Adhesive Composition

[0052] This disclosure also provides an adhesive composition. The adhesive composition may be, include, consist essentially of, or consist of the copolymer. Alternatively, the adhesive composition may be, include, consist essentially of, or consist of the copolymer and one or more additives described below. In various embodiments, the adhesive composition consists essentially of the copolymer and one or more of the additives described below and is free of, or includes less than about 0.5, 0.4, 0.3, 0.2, 0.1, or 0.05, weight percent of, other polymers, copolymers, monomers, optional additives that may or may not be described below, etc.

[0053] In various embodiment, the adhesive composition includes the copolymer in an amount of at least about 30, 35, 40, 45, 50, 55, 60, 65, 70, 75, 80, 85, 90, 95, 96, 97, 98, or 99, or greater, weight percent based on a total weight of the adhesive composition. In various nonlimiting embodiments, all values and ranges thereof, both whole and fractional, including and between those set forth above, are hereby expressly contemplated for use herein.

[0054] In various embodiments, the additive is chosen from a tackifier, a plasticizer, filler particles, and combinations thereof. The additive may be a tackifier and/or a plasticizer. The additive may be filler particles. In various embodiments, the filler particles are chosen from, silica, cellulosic, polysaccharides, conductive fillers, metallic fibers, graphitic, carbon nanotubes, and combinations thereof. The tackifier, plasticizer, and/or filler particles may be any known in the art. These may be any known in the art and may be included in any amount as chosen by the skilled person.

[0055] The adhesive composition may be designed to be applied to any substrate. For example, the substrate may be human or animal skin. Alternatively, the substrate may be a medical device or implement. The substrate may be plastic, polymeric, fabric, nonwoven, paint, wood, metal, ceramic, etc.

[0056] The adhesive composition can be a pressure sensitive adhesive (also commonly referred to as a PSA). The term ‘pressure sensitive adhesive’ and the acronym ‘PSA’ are used interchangeably throughout the subject description.

[0057] As more specific examples of particular applications, pressure sensitive adhesives are frequently applied in the following applications: medical device skin adhesion, medical device assembly adhesion, adhesive tape, adhesive film, surgical drape adhesionh, electrically conductive adhesives, ostomy device sealing and adhesion, wound care dressings, IV dressings, external prosthesis fixation, and scar care therapies.
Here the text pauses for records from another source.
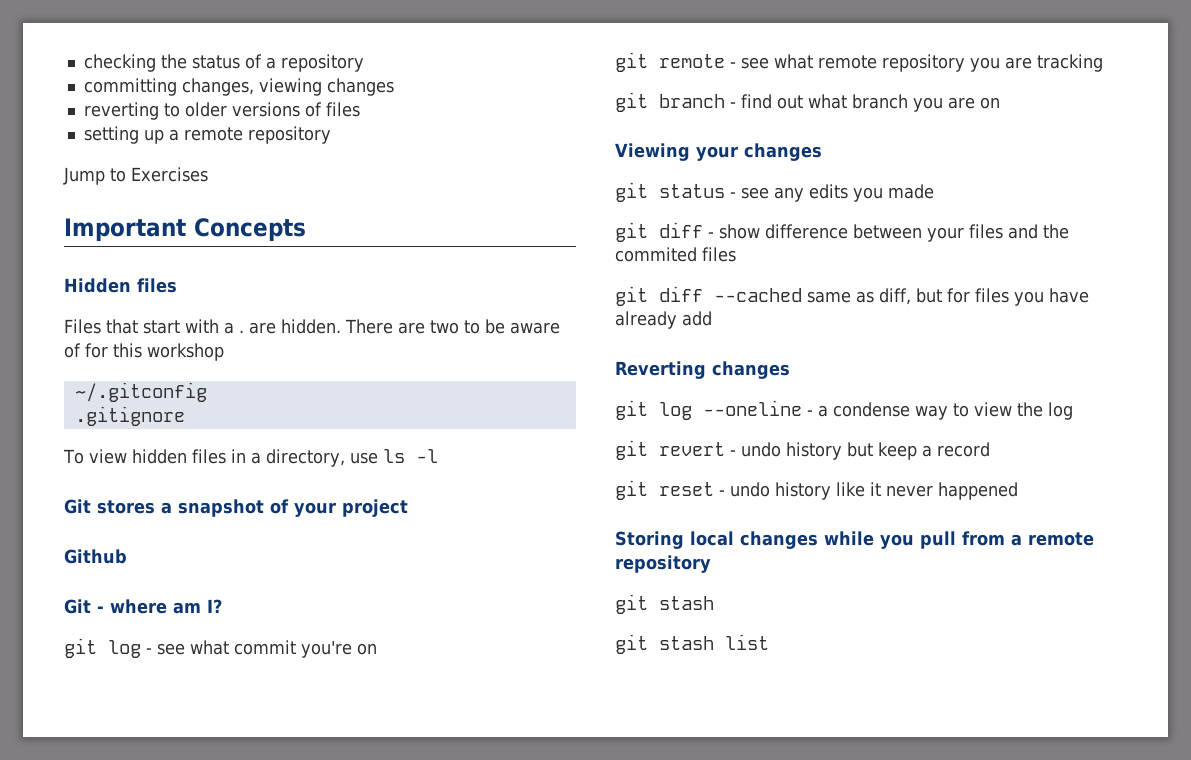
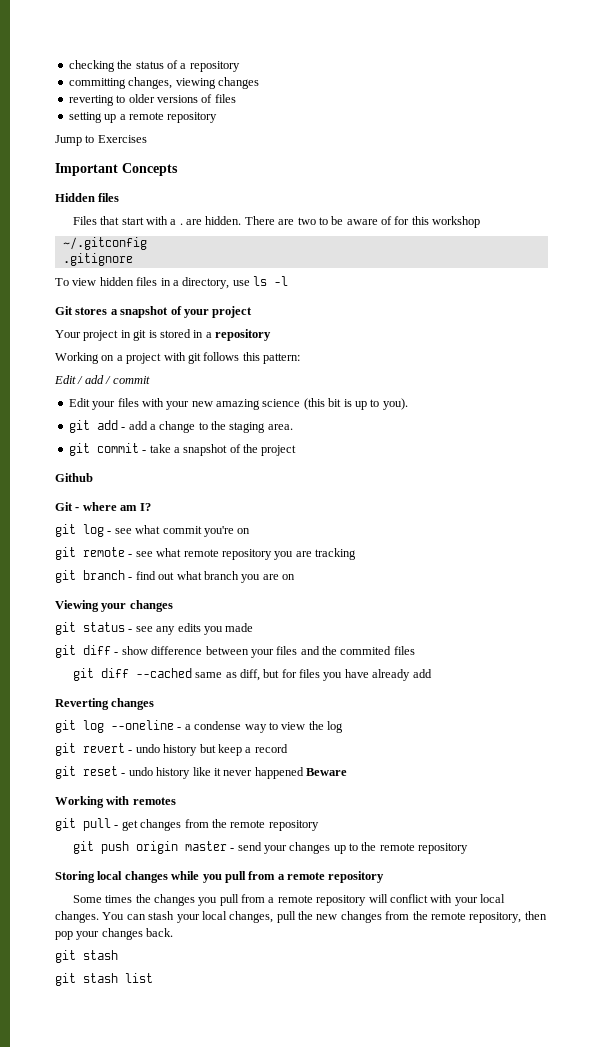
(408, 508) none -> [55,329,271,341] [55,352,300,364] [54,375,150,384] [68,398,408,410] [68,420,293,433] [68,443,297,456] // Your project in git is stored in a repository // Working on a project with git follows this pattern: // Edit / add / commit // Edit your files with your new amazing science (this bit is up to you). // git add - add a change to the staging area. // git commit - take a snapshot of the project
(1018, 491) none -> [306,768,347,776] [55,796,176,808] [55,818,319,831] [72,841,469,854] Beware // Working with remotes // git pull - get changes from the remote repository // git push origin master - send your changes up to the remote repository
(711, 564) none -> [72,894,506,906] [55,911,547,923] [55,928,174,940] // Some times the changes you pull from a remote repository will conflict with your local changes. You can stash your local changes, pull the new changes from the remote repository, then pop your changes back.

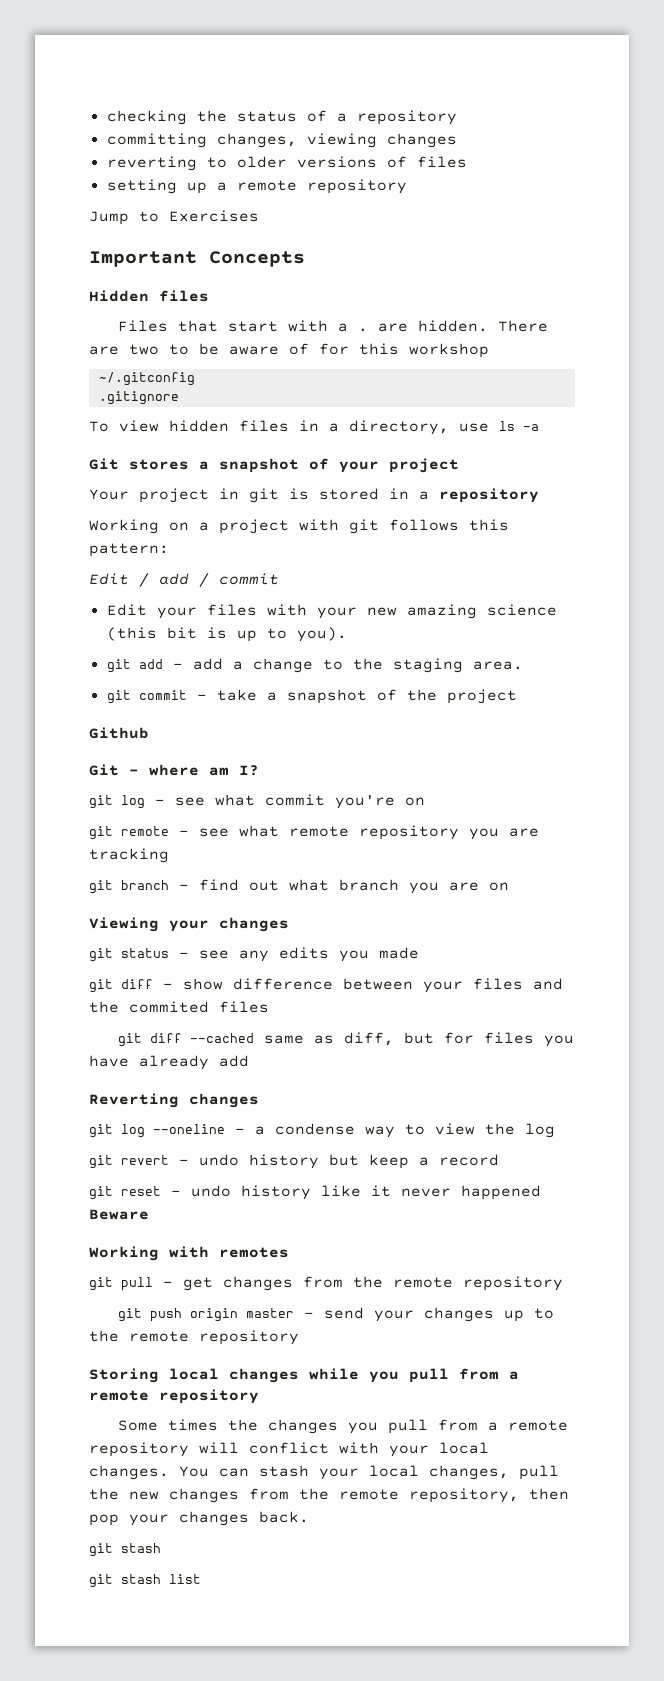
[274,276,288,286] -l -> [523,424,539,431] -a

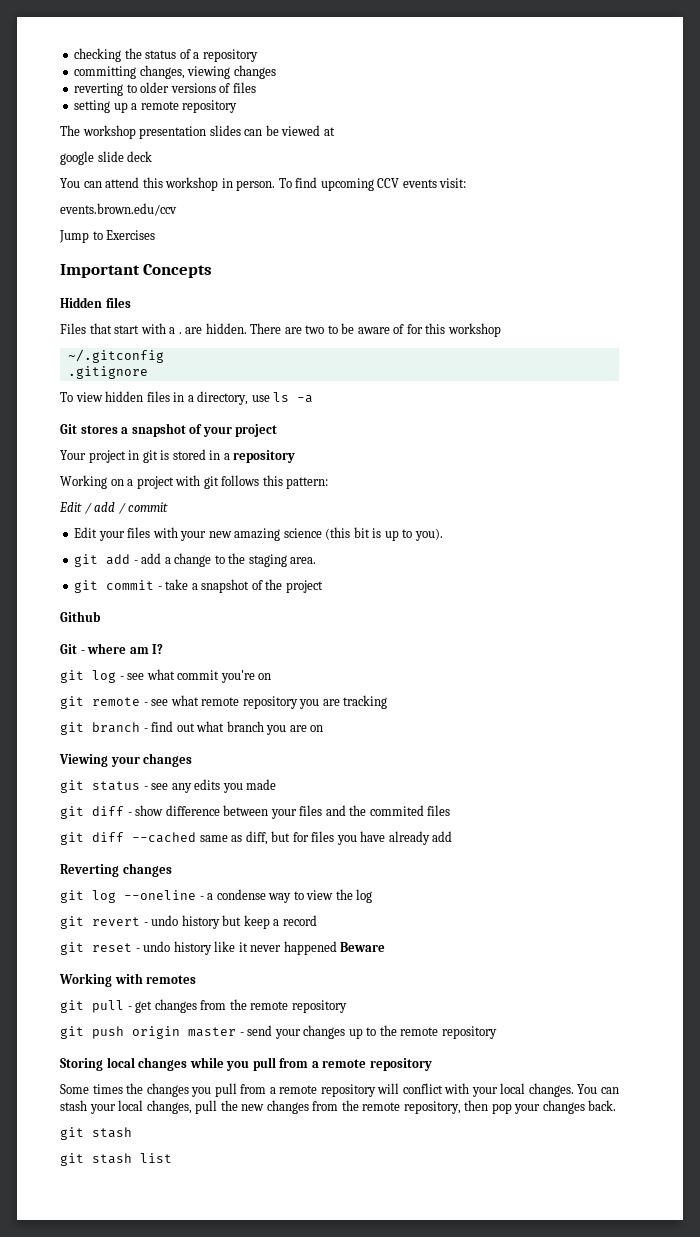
(407, 186) none -> [60,125,335,139] [60,151,153,165] [60,177,467,191] [60,203,177,216] // The workshop presentation slides can be viewed at // google slide deck // You can attend this workshop in person. To find upcoming CCV events visit: // events.brown.edu/ccv

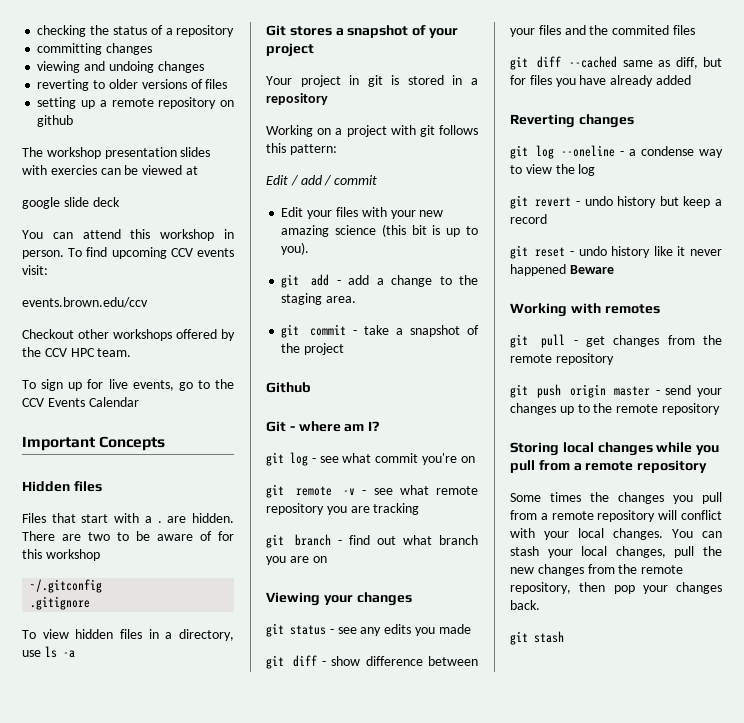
[139,65,231,79] changes, viewing -> [106,43,153,55] [37,61,154,73] changes // viewing and undoing
(238, 106) none -> [220,100,234,107] [37,115,74,127] on github
(241, 130) none -> [22,165,97,175] with exercies
[59,230,156,243] Jump to Exercises -> [22,329,235,341] [22,347,132,357] [22,379,234,391] [22,397,139,407] Checkout other workshops offered by the CCV HPC team. // To sign up for live events, go to the CCV Events Calendar
(140, 701) none -> [343,488,356,495] -v
[432,831,453,842] add -> [655,75,691,85] added
[60,1153,172,1166] // git stash list -> (564, 637) none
[0058] As a more specific example of one particular application, pressure sensitive adhesives are frequently applied in transdermal drug delivery systems. These systems typically include an active agent and the pressure sensitive adhesive. The active agent, for example a pharmaceutical drug, is typically utilized for controlled transdermal delivery or release to a substrate, such as the skin of a user of the system. The pressure sensitive adhesive functions to maintain contact between the system and the substrate for extended periods of time such that the active agent can be delivered to the substrate. Examples of such systems can be found in U.S. Pat. Nos. 3,731,683; 3,797,494; 4,031,894; and 4,336,243, the contents of which are expressly incorporated herein by reference in various non-limiting embodiments.
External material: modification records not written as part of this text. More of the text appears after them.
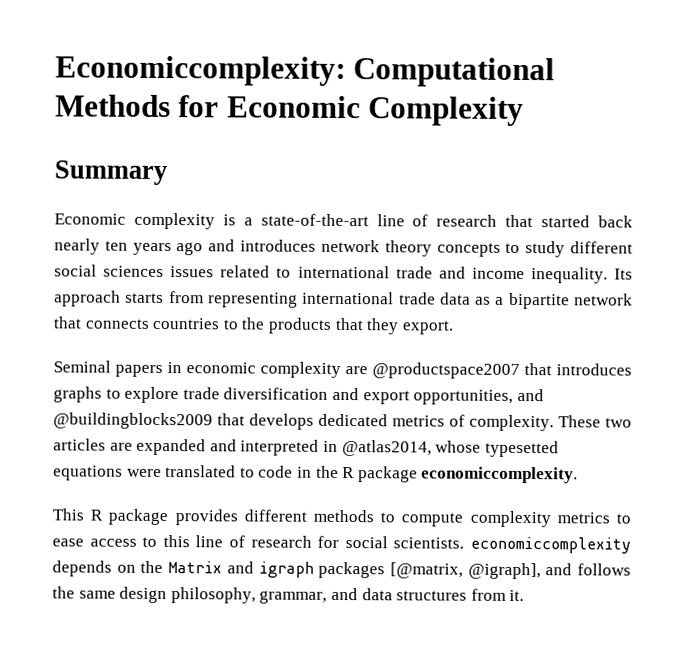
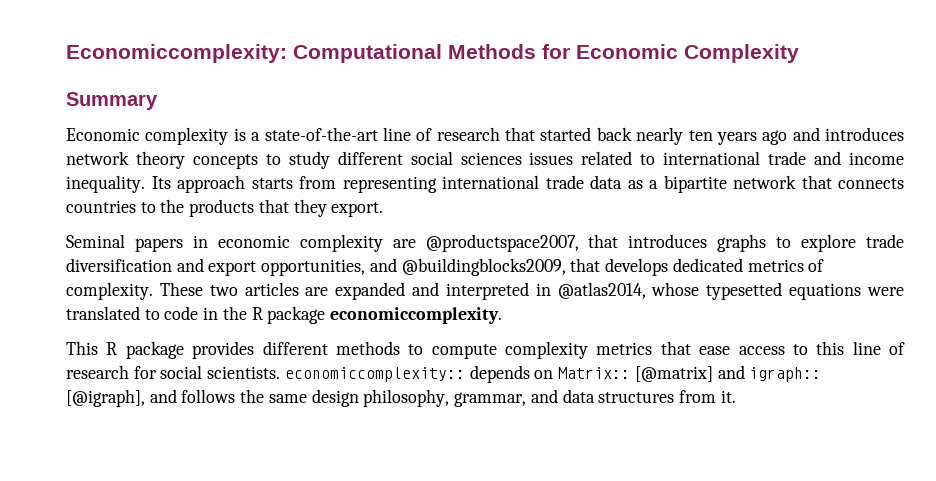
[372,362,520,379] @productspace2007 -> [425,234,579,252] @productspace2007,
[53,412,213,430] @buildingblocks2009 -> [401,258,566,276] @buildingblocks2009,
[616,513,631,524] to -> [660,341,691,355] that
[470,536,632,554] economiccomplexity -> [284,367,465,382] economiccomplexity::
[140,560,541,580] the Matrix and igraph packages [@matrix, @igraph], -> [558,365,822,382] [66,389,145,407] Matrix:: [@matrix] and igraph:: [@igraph],

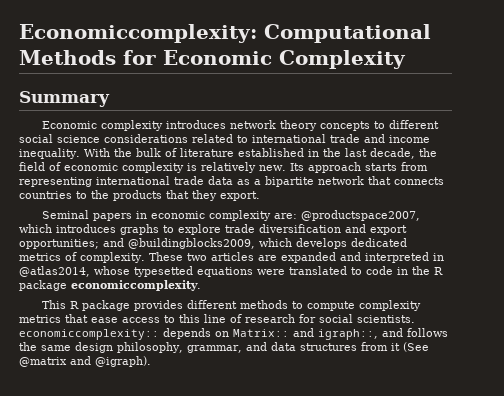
[233,127,820,145] is a state-of-the-art line of research that started back nearly ten years ago and -> (163, 125) none
[288,151,330,169] study -> (385, 125) none
[460,152,574,165] sciences issues -> [57,134,188,143] science considerations
(145, 184) none -> [83,148,437,159] [19,162,286,173] With the bulk of literature established in the last decade, the field of economic complexity is relatively new.
[392,234,619,252] are @productspace2007, that -> [273,210,420,221] [19,224,52,233] are: @productspace2007, which
[261,259,366,276] opportunities, -> [19,239,99,249] opportunities;
[570,258,601,272] that -> [259,238,292,247] which
[634,365,822,382] [66,389,145,407] [@matrix] and igraph:: [@igraph], -> [293,328,378,340] and igraph::,
[720,390,736,403] it. -> [390,342,429,352] [19,356,151,367] it (See @matrix and @igraph).

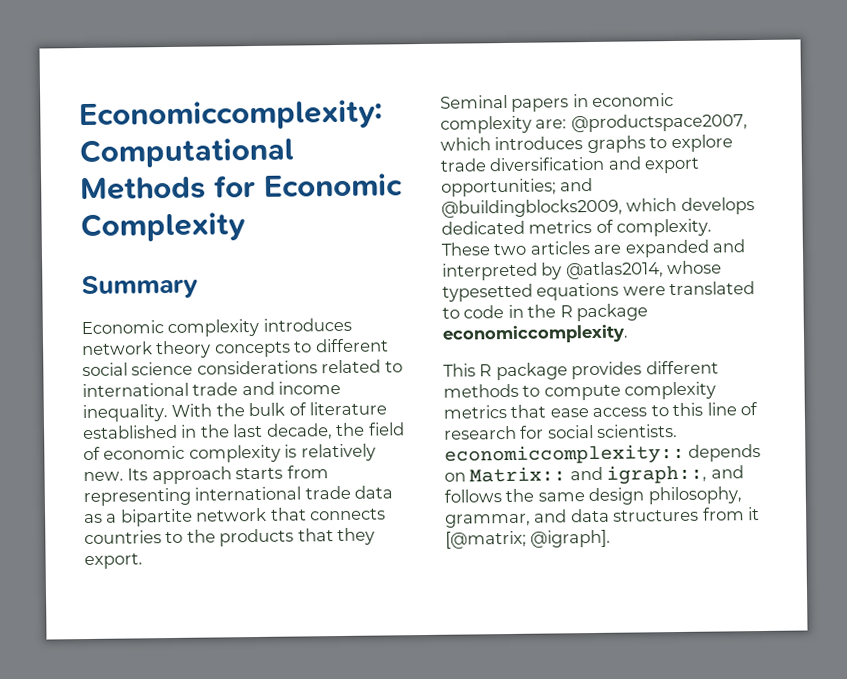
[432,253,444,261] in -> [541,262,563,280] by
[402,342,429,352] [19,356,151,367] (See @matrix and @igraph). -> [445,529,612,549] [@matrix; @igraph].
[0059] The adhesive composition of this disclosure can be used in a transdermal drug delivery system. The system includes an active agent and the adhesive composition of this disclosure functioning as, or in, a pressure sensitive adhesive. Such a system is structural and can be in many forms including, but not limited to, patches, fdms, multi-layer dressings, reservoir systems, and combinations thereof. Typically, the PSA allows for controlled delivery of the active agent to a substrate. The system may also include a backing layer for supporting the adhesive composition and/or a release liner for protecting the adhesive composition and/or the active agent prior to the controlled transdermal delivery of the active agent to the substrate. One typical application of the transdermal drug delivery system is to treat a user, or patient, with the active agent. As a result, the substrate is typically the skin of the user and, in this typical application, the user applies and wears the system on the skin.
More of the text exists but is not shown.